### Work request
Throughout the listing that follows, find each line with the word "appears" and copy it.

----- Data shown

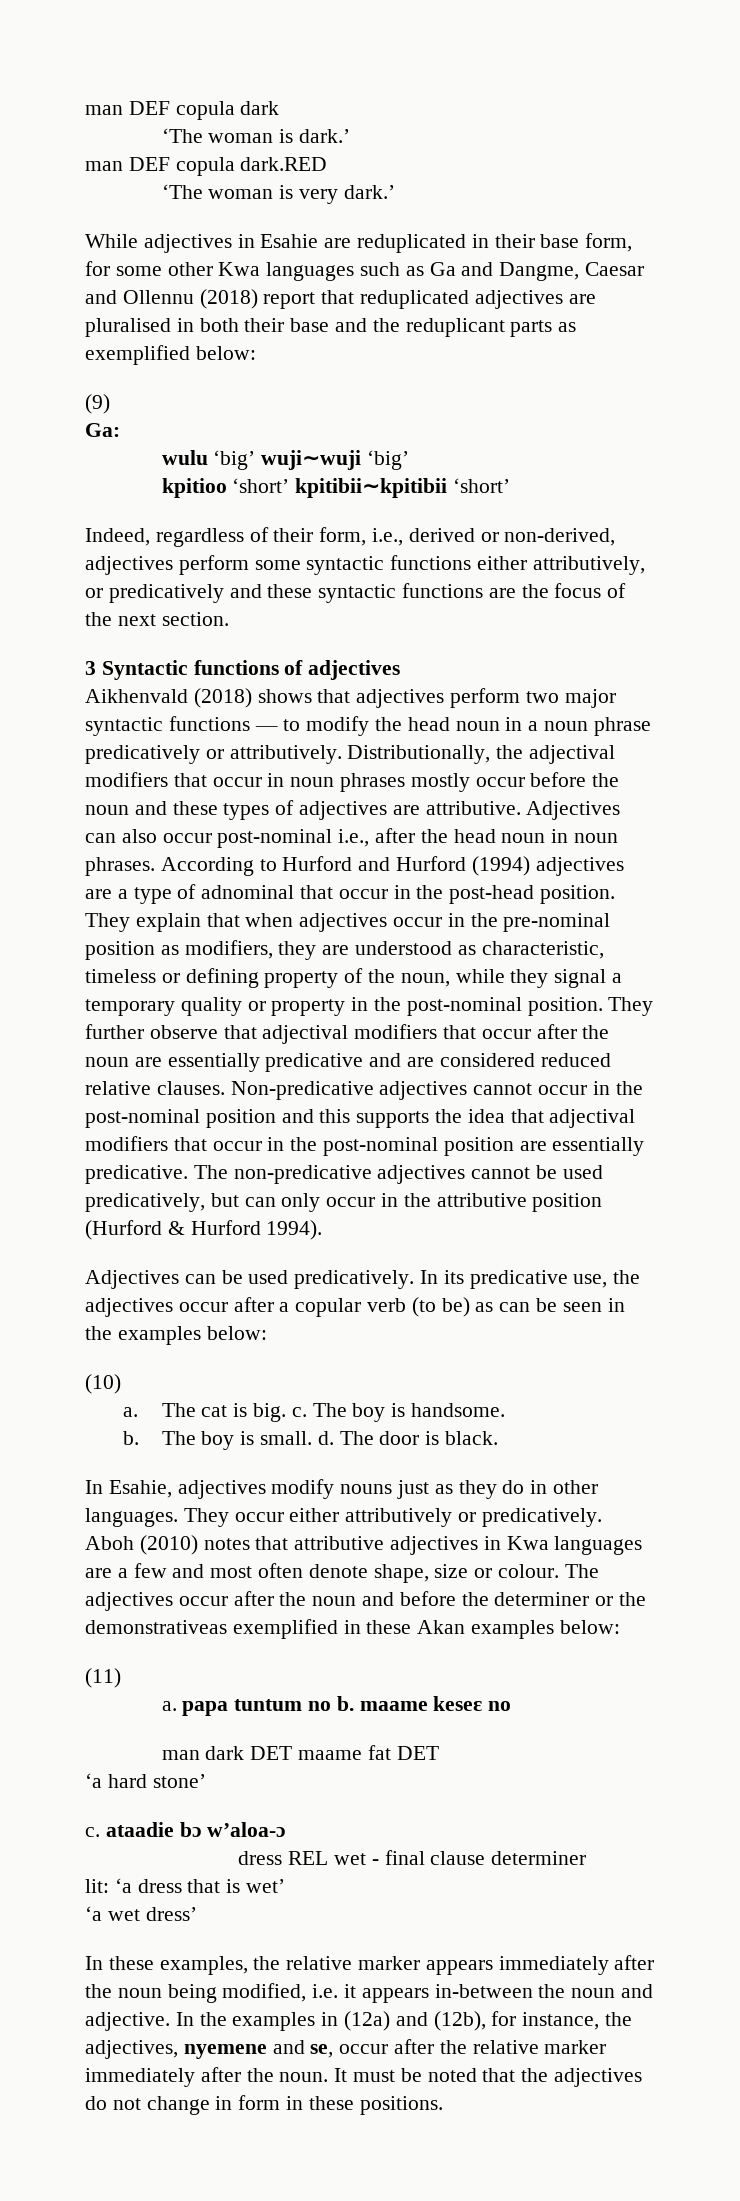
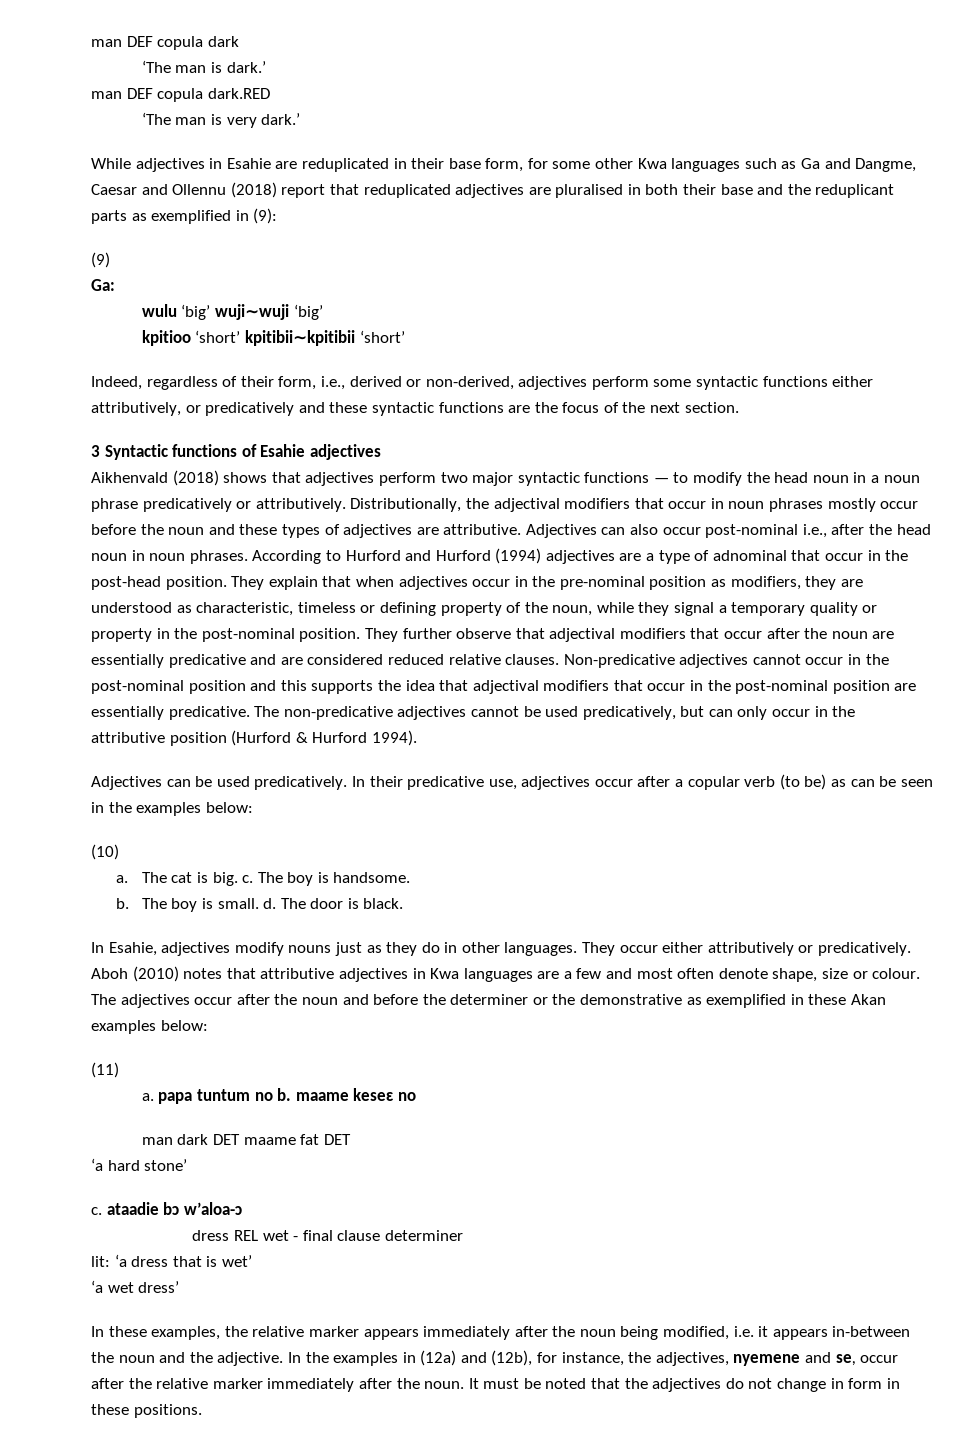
- ‘The woman is dark.’
+ ‘The man is dark.’
- ‘The woman is very dark.’
+ ‘The man is very dark.’
- While adjectives in Esahie are reduplicated in their base form, for some other Kwa languages such as Ga and Dangme, Caesar and Ollennu (2018) report that reduplicated adjectives are pluralised in both their base and the reduplicant parts as exemplified below:
+ While adjectives in Esahie are reduplicated in their base form, for some other Kwa languages such as Ga and Dangme, Caesar and Ollennu (2018) report that reduplicated adjectives are pluralised in both their base and the reduplicant parts as exemplified in (9):
- 3 Syntactic functions of adjectives
+ 3 Syntactic functions of Esahie adjectives
- In its predicative use, the adjectives occur after a copular verb (to be) as can be seen in the examples below:
+ In their predicative use, adjectives occur after a copular verb (to be) as can be seen in the examples below:
- The adjectives occur after the noun and before the determiner or the demonstrativeas exemplified in these Akan examples below:
+ The adjectives occur after the noun and before the determiner or the demonstrative as exemplified in these Akan examples below:
- In these examples, the relative marker appears immediately after the noun being modified, i.e. it appears in-between the noun and adjective.
+ In these examples, the relative marker appears immediately after the noun being modified, i.e. it appears in-between the noun and the adjective.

----------

### Task solution
- In these examples, the relative marker appears immediately after the noun being modified, i.e. it appears in-between the noun and adjective.
+ In these examples, the relative marker appears immediately after the noun being modified, i.e. it appears in-between the noun and the adjective.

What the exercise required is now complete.